Output exactly the lines below, starting with the line that has "- First you" and going on through the line that has "- Manual types", both included, and no other lines.

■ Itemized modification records

== Segment start ==

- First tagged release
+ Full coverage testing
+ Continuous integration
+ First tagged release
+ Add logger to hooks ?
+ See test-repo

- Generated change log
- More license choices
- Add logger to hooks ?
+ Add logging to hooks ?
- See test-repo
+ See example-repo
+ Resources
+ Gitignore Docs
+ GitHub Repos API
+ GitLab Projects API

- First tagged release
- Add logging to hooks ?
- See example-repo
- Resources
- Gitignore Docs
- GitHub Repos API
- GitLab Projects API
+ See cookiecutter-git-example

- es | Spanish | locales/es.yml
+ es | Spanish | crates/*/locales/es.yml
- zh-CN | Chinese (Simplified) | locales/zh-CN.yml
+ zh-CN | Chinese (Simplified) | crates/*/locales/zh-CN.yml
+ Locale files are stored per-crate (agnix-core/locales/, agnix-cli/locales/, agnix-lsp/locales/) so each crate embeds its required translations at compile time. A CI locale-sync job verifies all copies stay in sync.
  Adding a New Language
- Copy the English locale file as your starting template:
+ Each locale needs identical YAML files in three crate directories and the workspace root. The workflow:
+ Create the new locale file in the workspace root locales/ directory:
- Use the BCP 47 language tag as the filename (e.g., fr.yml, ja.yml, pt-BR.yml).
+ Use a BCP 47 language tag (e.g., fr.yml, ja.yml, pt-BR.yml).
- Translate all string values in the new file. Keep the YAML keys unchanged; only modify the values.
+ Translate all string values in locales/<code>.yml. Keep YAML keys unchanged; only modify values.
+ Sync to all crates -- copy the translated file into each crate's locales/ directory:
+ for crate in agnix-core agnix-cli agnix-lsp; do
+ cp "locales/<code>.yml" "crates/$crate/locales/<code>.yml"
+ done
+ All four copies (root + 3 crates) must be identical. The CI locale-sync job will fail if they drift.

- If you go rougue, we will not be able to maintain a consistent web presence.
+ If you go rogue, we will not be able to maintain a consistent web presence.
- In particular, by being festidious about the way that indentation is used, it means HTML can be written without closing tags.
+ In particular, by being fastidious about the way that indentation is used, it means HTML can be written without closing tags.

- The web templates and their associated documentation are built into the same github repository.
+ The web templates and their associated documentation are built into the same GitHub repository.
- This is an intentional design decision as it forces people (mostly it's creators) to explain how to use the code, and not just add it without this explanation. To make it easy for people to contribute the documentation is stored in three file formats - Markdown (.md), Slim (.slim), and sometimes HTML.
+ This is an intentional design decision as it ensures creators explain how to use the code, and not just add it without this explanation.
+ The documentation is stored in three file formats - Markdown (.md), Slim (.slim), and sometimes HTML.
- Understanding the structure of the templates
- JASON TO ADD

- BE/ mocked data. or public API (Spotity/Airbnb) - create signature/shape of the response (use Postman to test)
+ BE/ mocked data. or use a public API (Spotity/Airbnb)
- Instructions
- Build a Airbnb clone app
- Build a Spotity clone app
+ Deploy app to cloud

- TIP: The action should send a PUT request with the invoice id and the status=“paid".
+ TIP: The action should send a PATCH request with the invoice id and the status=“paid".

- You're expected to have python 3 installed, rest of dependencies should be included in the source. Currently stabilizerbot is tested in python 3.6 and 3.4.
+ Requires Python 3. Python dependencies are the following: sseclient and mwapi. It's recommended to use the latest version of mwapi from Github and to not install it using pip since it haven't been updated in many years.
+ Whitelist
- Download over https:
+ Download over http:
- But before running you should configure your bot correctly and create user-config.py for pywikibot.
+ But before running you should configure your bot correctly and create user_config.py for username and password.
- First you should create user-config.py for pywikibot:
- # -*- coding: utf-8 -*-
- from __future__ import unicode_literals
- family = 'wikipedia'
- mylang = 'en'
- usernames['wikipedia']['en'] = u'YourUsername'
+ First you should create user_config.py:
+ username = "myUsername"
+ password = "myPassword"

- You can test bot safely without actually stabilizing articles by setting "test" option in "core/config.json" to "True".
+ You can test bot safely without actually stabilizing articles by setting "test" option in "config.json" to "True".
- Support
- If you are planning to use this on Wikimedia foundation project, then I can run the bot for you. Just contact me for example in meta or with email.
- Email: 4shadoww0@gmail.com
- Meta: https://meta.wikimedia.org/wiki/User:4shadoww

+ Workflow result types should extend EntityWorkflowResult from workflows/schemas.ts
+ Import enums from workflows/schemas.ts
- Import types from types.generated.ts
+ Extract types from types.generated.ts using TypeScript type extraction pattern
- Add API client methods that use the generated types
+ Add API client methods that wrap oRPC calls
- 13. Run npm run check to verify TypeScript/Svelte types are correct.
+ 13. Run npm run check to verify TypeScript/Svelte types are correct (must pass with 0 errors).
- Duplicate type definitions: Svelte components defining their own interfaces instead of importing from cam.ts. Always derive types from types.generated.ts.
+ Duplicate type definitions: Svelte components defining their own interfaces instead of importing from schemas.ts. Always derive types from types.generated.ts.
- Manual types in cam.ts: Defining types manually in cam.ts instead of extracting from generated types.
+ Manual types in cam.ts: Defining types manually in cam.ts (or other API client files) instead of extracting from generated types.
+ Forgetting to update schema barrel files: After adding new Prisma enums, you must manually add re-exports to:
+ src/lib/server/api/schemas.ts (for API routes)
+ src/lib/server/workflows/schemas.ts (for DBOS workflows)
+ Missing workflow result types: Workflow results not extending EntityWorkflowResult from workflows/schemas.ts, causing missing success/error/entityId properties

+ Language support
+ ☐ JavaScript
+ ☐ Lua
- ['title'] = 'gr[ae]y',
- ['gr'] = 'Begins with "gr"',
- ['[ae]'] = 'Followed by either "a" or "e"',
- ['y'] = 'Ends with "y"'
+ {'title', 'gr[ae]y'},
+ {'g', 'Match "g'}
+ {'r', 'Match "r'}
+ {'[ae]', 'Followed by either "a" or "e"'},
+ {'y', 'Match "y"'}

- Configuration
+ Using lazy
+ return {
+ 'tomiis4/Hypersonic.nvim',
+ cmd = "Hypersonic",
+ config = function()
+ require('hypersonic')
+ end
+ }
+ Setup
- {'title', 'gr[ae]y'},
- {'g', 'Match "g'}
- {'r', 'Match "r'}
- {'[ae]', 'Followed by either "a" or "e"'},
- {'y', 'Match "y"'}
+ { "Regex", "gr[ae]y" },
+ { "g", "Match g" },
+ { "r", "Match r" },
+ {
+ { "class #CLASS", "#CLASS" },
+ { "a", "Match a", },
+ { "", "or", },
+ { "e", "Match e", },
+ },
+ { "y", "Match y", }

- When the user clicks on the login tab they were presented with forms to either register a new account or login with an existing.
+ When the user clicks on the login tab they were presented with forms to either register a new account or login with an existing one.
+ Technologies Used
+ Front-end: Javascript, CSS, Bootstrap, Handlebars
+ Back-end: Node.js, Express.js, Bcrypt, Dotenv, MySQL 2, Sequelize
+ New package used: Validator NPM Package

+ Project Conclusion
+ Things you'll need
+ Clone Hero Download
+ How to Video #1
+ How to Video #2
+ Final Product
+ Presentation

== Segment end ==

■ Answer to the exercise
- First you should create user-config.py for pywikibot:
- # -*- coding: utf-8 -*-
- from __future__ import unicode_literals
- family = 'wikipedia'
- mylang = 'en'
- usernames['wikipedia']['en'] = u'YourUsername'
+ First you should create user_config.py:
+ username = "myUsername"
+ password = "myPassword"

- You can test bot safely without actually stabilizing articles by setting "test" option in "core/config.json" to "True".
+ You can test bot safely without actually stabilizing articles by setting "test" option in "config.json" to "True".
- Support
- If you are planning to use this on Wikimedia foundation project, then I can run the bot for you. Just contact me for example in meta or with email.
- Email: 4shadoww0@gmail.com
- Meta: https://meta.wikimedia.org/wiki/User:4shadoww

+ Workflow result types should extend EntityWorkflowResult from workflows/schemas.ts
+ Import enums from workflows/schemas.ts
- Import types from types.generated.ts
+ Extract types from types.generated.ts using TypeScript type extraction pattern
- Add API client methods that use the generated types
+ Add API client methods that wrap oRPC calls
- 13. Run npm run check to verify TypeScript/Svelte types are correct.
+ 13. Run npm run check to verify TypeScript/Svelte types are correct (must pass with 0 errors).
- Duplicate type definitions: Svelte components defining their own interfaces instead of importing from cam.ts. Always derive types from types.generated.ts.
+ Duplicate type definitions: Svelte components defining their own interfaces instead of importing from schemas.ts. Always derive types from types.generated.ts.
- Manual types in cam.ts: Defining types manually in cam.ts instead of extracting from generated types.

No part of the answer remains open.